Large Language Models (LLMs) are advanced artificial intelligence systems that can understand and generate human-like text. They are trained on extensive amounts of data, allowing them to recognize patterns, learn from context, and make predictions. LLMs are used in various applications, such as language translation, chatbots, content creation, and sentiment analysis.

ChatGPT, an OpenAI product built on the GPT LLM, is estimated to have reached 100 million monthly active users just two months after its launch this past January, making it the fastest-growing consumer application in history.

**Everyone** is excited about LLMs, but are they ready for the world’s biggest companies?

I spent the last month working with a couple of SailPoint’s most talented engineers and our product leadership team to thoroughly investigate the potential impact of LLMs on several core use cases. There are plenty of exciting scenarios where LLMs excel, but we also found a handful of scenarios where LLMs struggle.
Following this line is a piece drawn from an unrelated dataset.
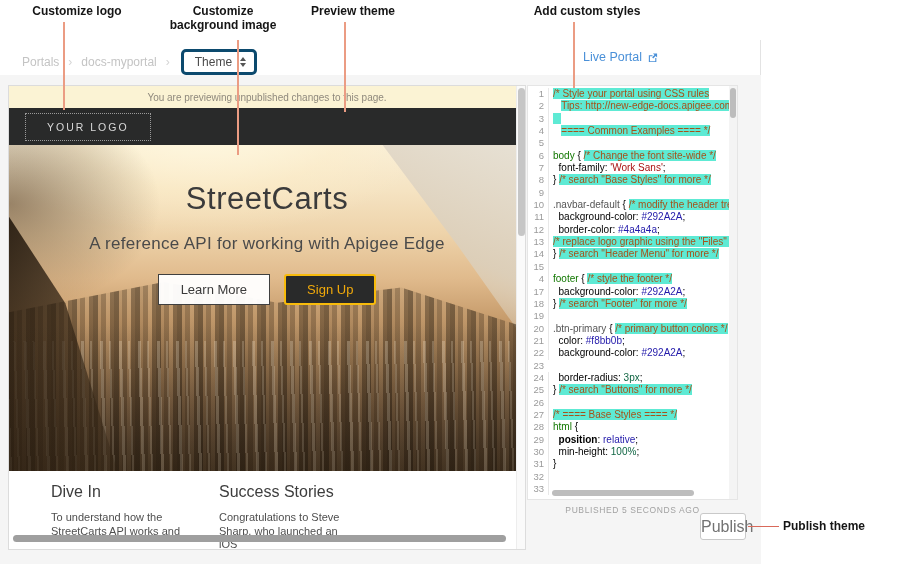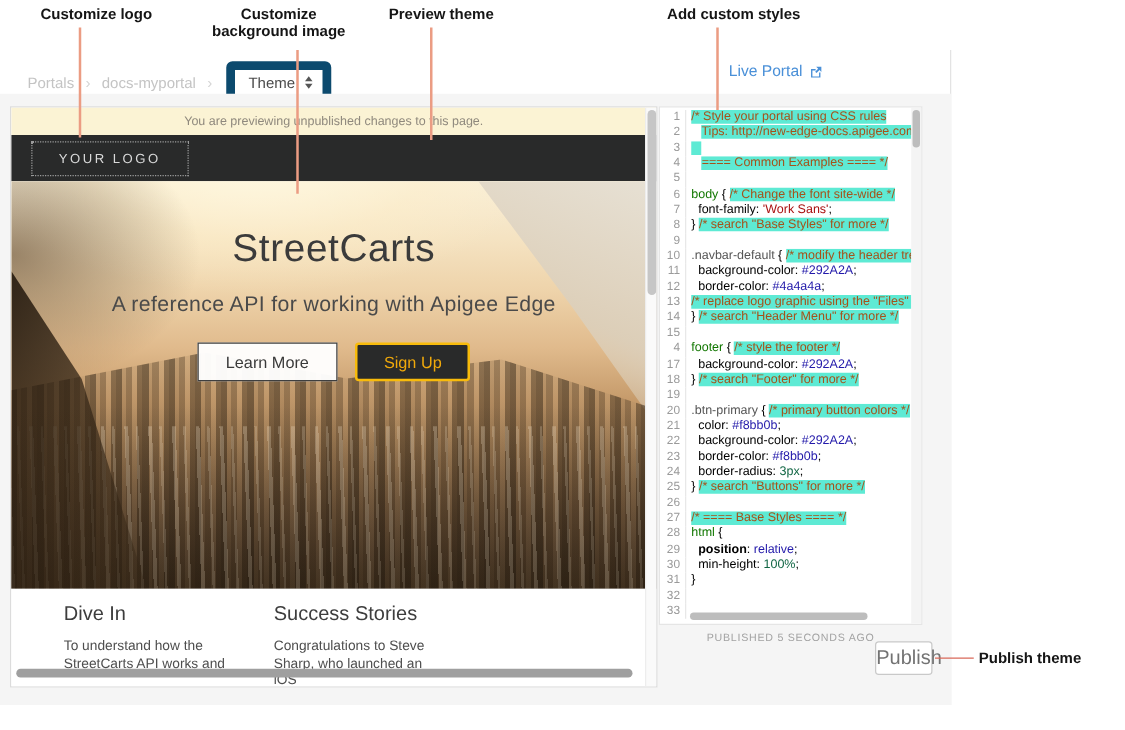"Theme" .theme-select { border: 7px solid #0c4a6e -> 3px solid #0c4a6e }
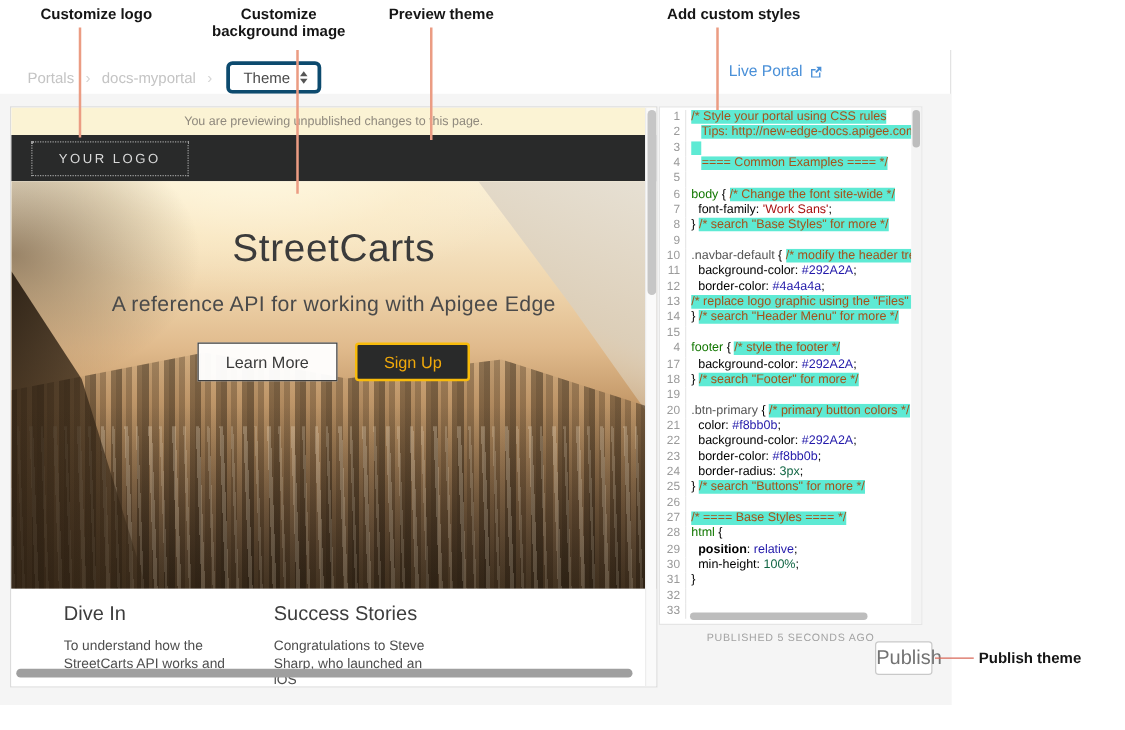"border-color: #f8bb0b;" div.ed-code { html: <div><span> border-color</span><span>: </span><span>#f8bb0b</span><span>;</span></div> -> none }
Below I’ve outlined a few uses cases of each.

Where LLMs struggle

Unreliable in some scenarios

Inconsistent response format and quality make production applications difficult

LLMs can “hallucinate” meaning the model at times fabricates people, places, things, and numbers which can make certain processes, like specific calculations useless

Scale poorly to large tasks

Prompt size is limited
The probabilities of hallucinations increase with prompt size

Slower than normal computational processes and expensive

Compared to structured queries, LLMs are much slower. For instance:

It can take LLMs over a second to even start to respond to a prompt
Current LLM technologies like ChatGPT offer no service level agreements (SLAs)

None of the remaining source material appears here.